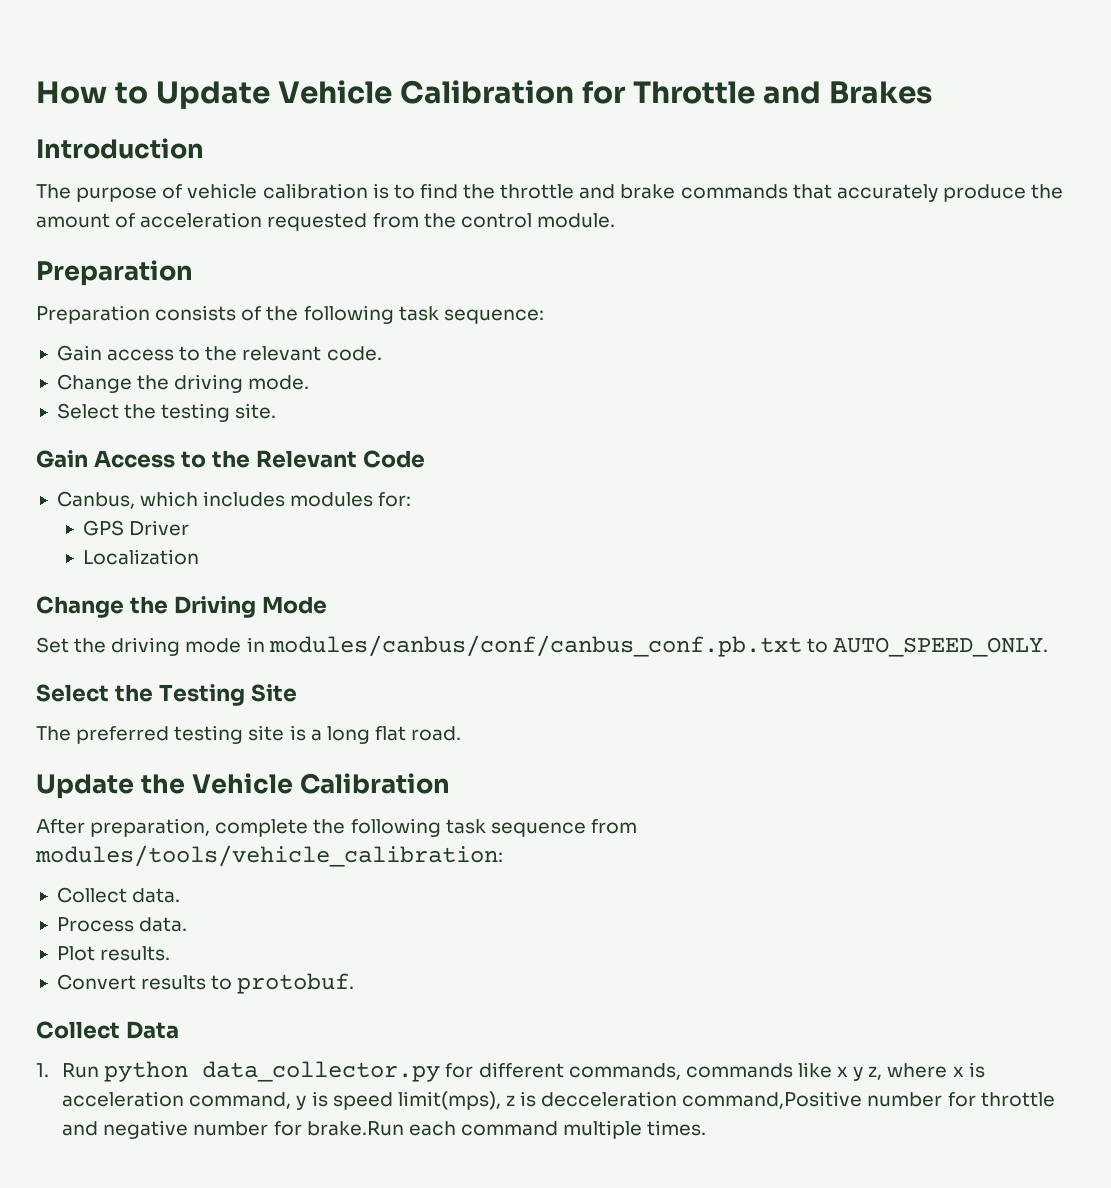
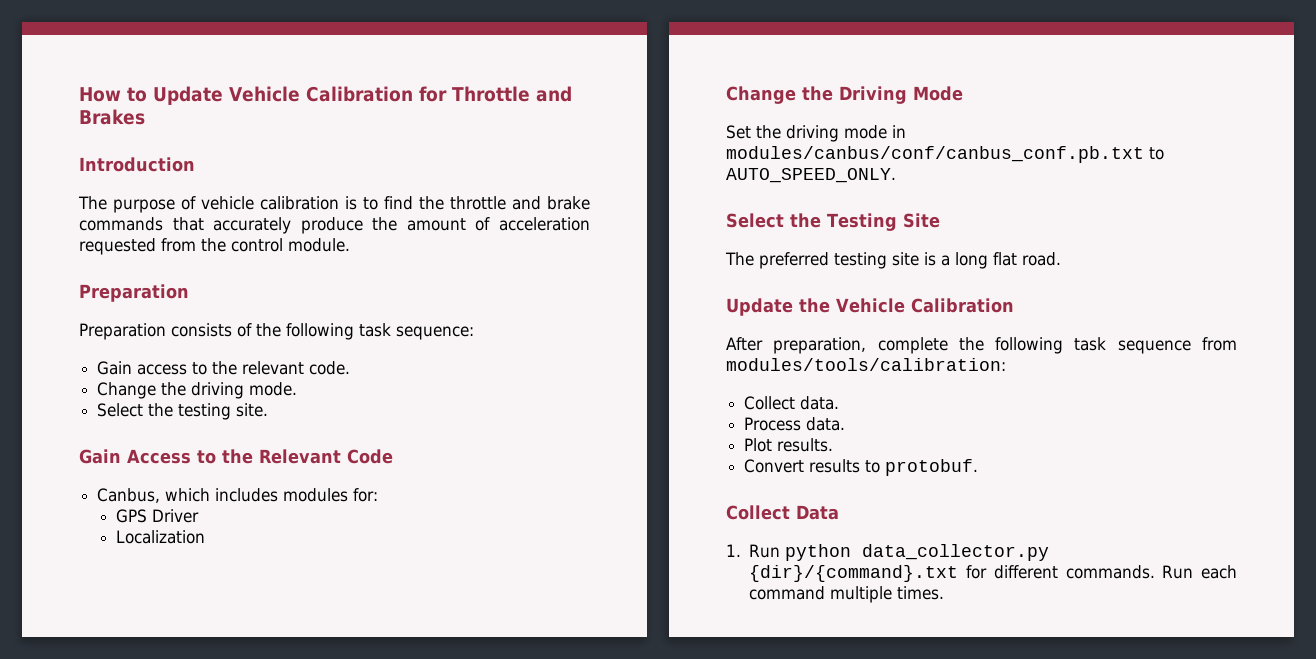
[35,845,503,867] modules/tools/vehicle_calibration: -> [726,358,1006,371] modules/tools/calibration:
(441, 1071) none -> [749,565,959,582] {dir}/{command}.txt
[568,1062,985,1081] [62,1091,1055,1110] [62,1120,404,1139] commands, commands like x y z, where x is acceleration command, y is speed limit(mps), z is decceleration command,Positive number for throttle and negative number for brake.Run -> [1065,565,1194,579] commands. Run

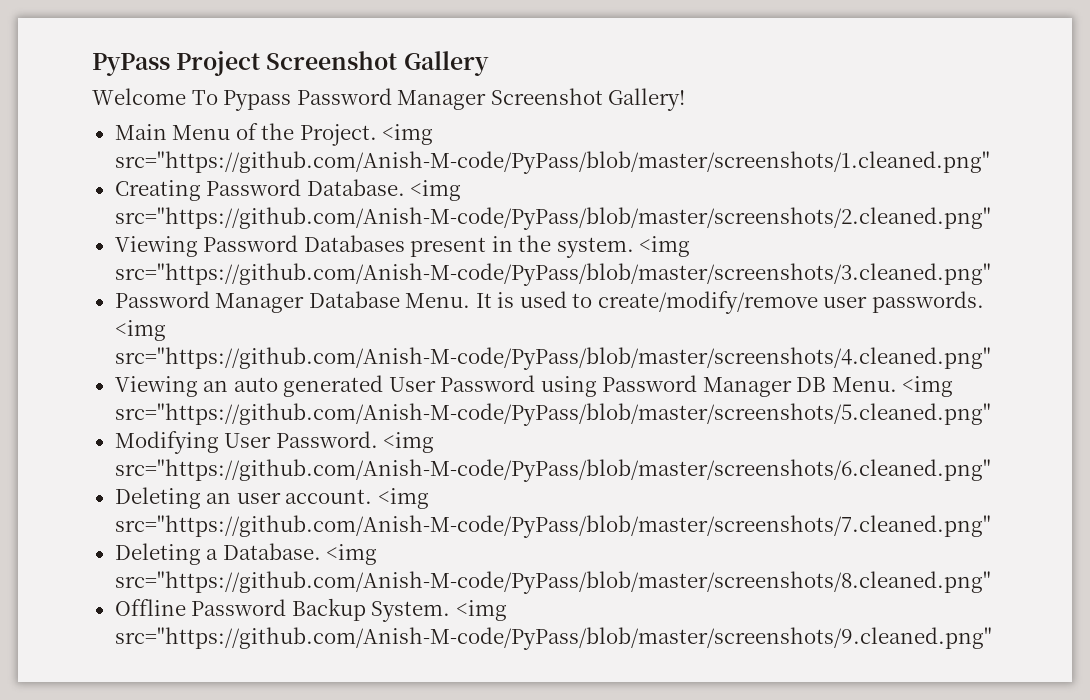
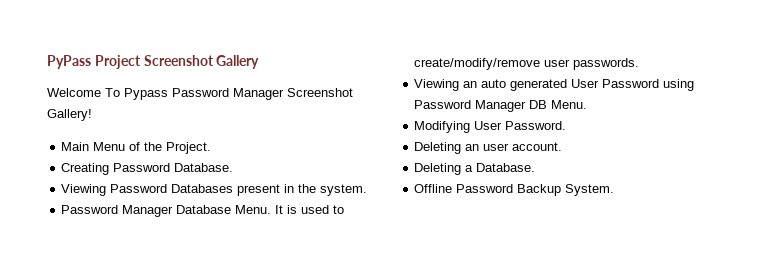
[382,124,434,145] [114,151,990,174] <img src="https://github.com/Anish-M-code/PyPass/blob/master/screenshots/1.cleaned.png" -> (212, 148) none
[410,180,462,201] [114,207,991,230] <img src="https://github.com/Anish-M-code/PyPass/blob/master/screenshots/2.cleaned.png" -> (234, 167) none
[639,236,691,257] [114,263,991,286] <img src="https://github.com/Anish-M-code/PyPass/blob/master/screenshots/3.cleaned.png" -> (368, 190) none
[114,320,166,341] [114,347,991,370] <img src="https://github.com/Anish-M-code/PyPass/blob/master/screenshots/4.cleaned.png" -> (640, 64) none
[902,376,954,397] [114,403,991,426] <img src="https://github.com/Anish-M-code/PyPass/blob/master/screenshots/5.cleaned.png" -> (588, 104) none
[383,432,435,453] [114,459,991,482] <img src="https://github.com/Anish-M-code/PyPass/blob/master/screenshots/6.cleaned.png" -> (567, 125) none
[377,488,429,509] [114,515,991,538] <img src="https://github.com/Anish-M-code/PyPass/blob/master/screenshots/7.cleaned.png" -> (563, 146) none
[326,544,378,565] [114,571,991,594] <img src="https://github.com/Anish-M-code/PyPass/blob/master/screenshots/8.cleaned.png" -> (536, 167) none
[455,600,507,621] [114,627,992,650] <img src="https://github.com/Anish-M-code/PyPass/blob/master/screenshots/9.cleaned.png" -> (615, 190) none

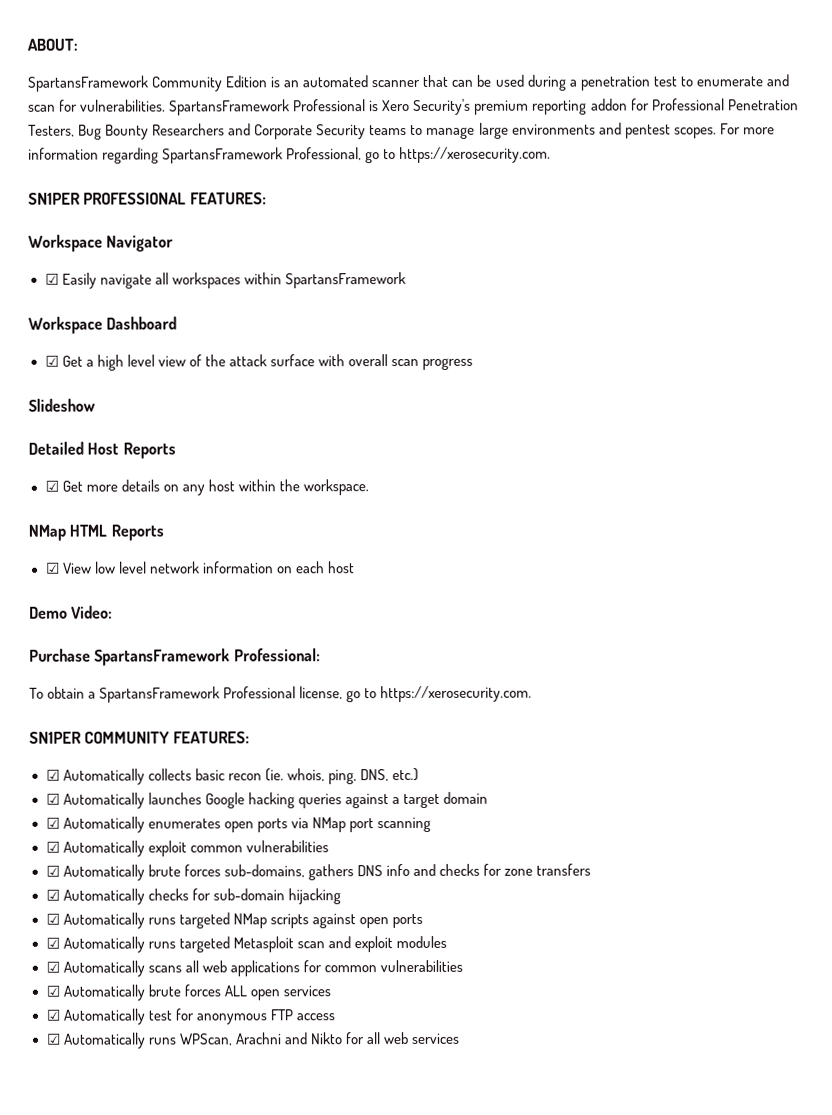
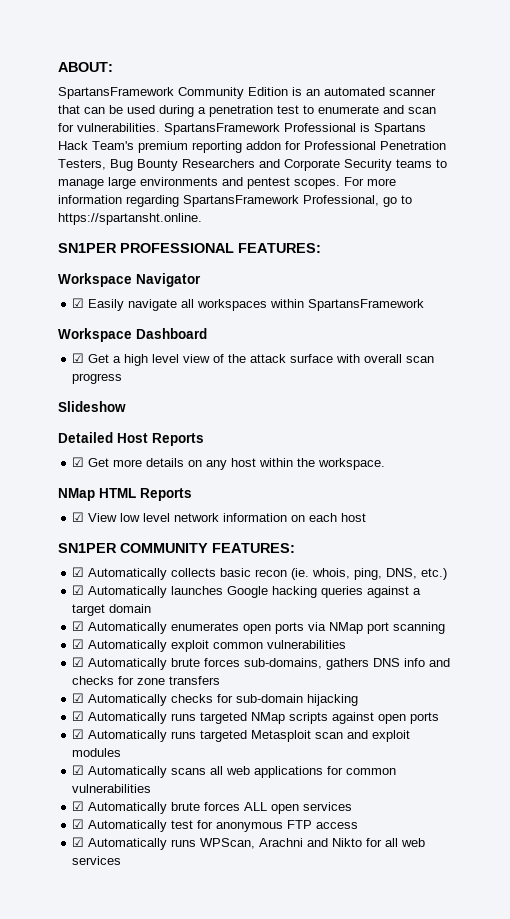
[382,98,472,116] Xero Security's -> [374,123,426,135] [58,141,134,150] Spartans Hack Team's
[399,146,552,164] https://xerosecurity.com. -> [58,213,202,225] https://spartansht.online.
[29,605,114,619] [29,648,321,666] [29,685,533,703] // Demo Video: // Purchase SpartansFramework Professional: // To obtain a SpartansFramework Professional license, go to https://xerosecurity.com. -> (367, 517) none

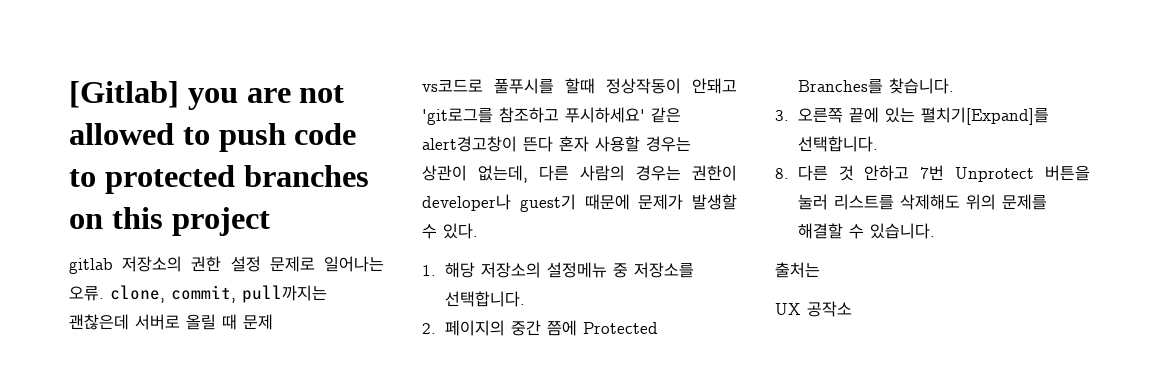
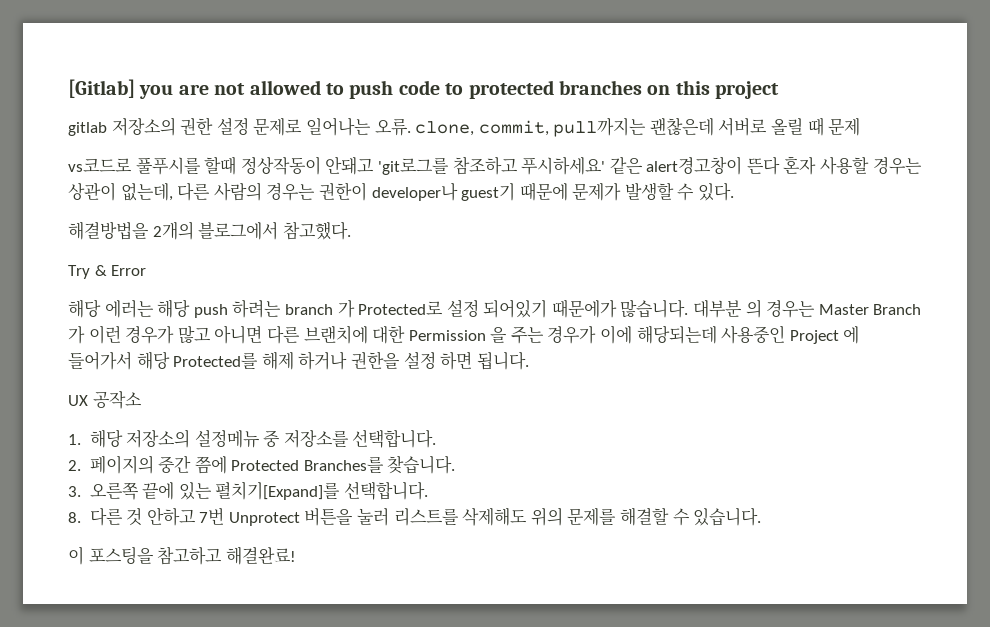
(478, 231) none -> [68,221,351,240] [68,265,147,279] [68,299,922,318] [68,325,860,344] [68,351,529,370] [68,391,142,409] // 해결방법을 2개의 블로그에서 참고했다. // Try & Error // 해당 에러는 해당 push 하려는 branch 가 Protected로 설정 되어있기 때문에가 많습니다. 대부분 의 경우는 Master Branch 가 이런 경우가 많고 아니면 다른 브랜치에 대한 Permission 을 주는 경우가 이에 해당되는데 사용중인 Project 에 들어가서 해당 Protected를 해제 하거나 권한을 설정 하면 됩니다. // UX 공작소
[775,262,820,278] [775,301,852,317] 출처는 // UX 공작소 -> [68,546,296,565] 이 포스팅을 참고하고 해결완료!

──────────────────────────────

### Problem description
Your answer should be the lines above from the one containing "[377,488,429,509] [114,515,991,538] <img" through the one containing "[455,600,507,621] [114,627,992,650] <img", copied exactly and with both ends kept.

### Output for this task
[377,488,429,509] [114,515,991,538] <img src="https://github.com/Anish-M-code/PyPass/blob/master/screenshots/7.cleaned.png" -> (563, 146) none
[326,544,378,565] [114,571,991,594] <img src="https://github.com/Anish-M-code/PyPass/blob/master/screenshots/8.cleaned.png" -> (536, 167) none
[455,600,507,621] [114,627,992,650] <img src="https://github.com/Anish-M-code/PyPass/blob/master/screenshots/9.cleaned.png" -> (615, 190) none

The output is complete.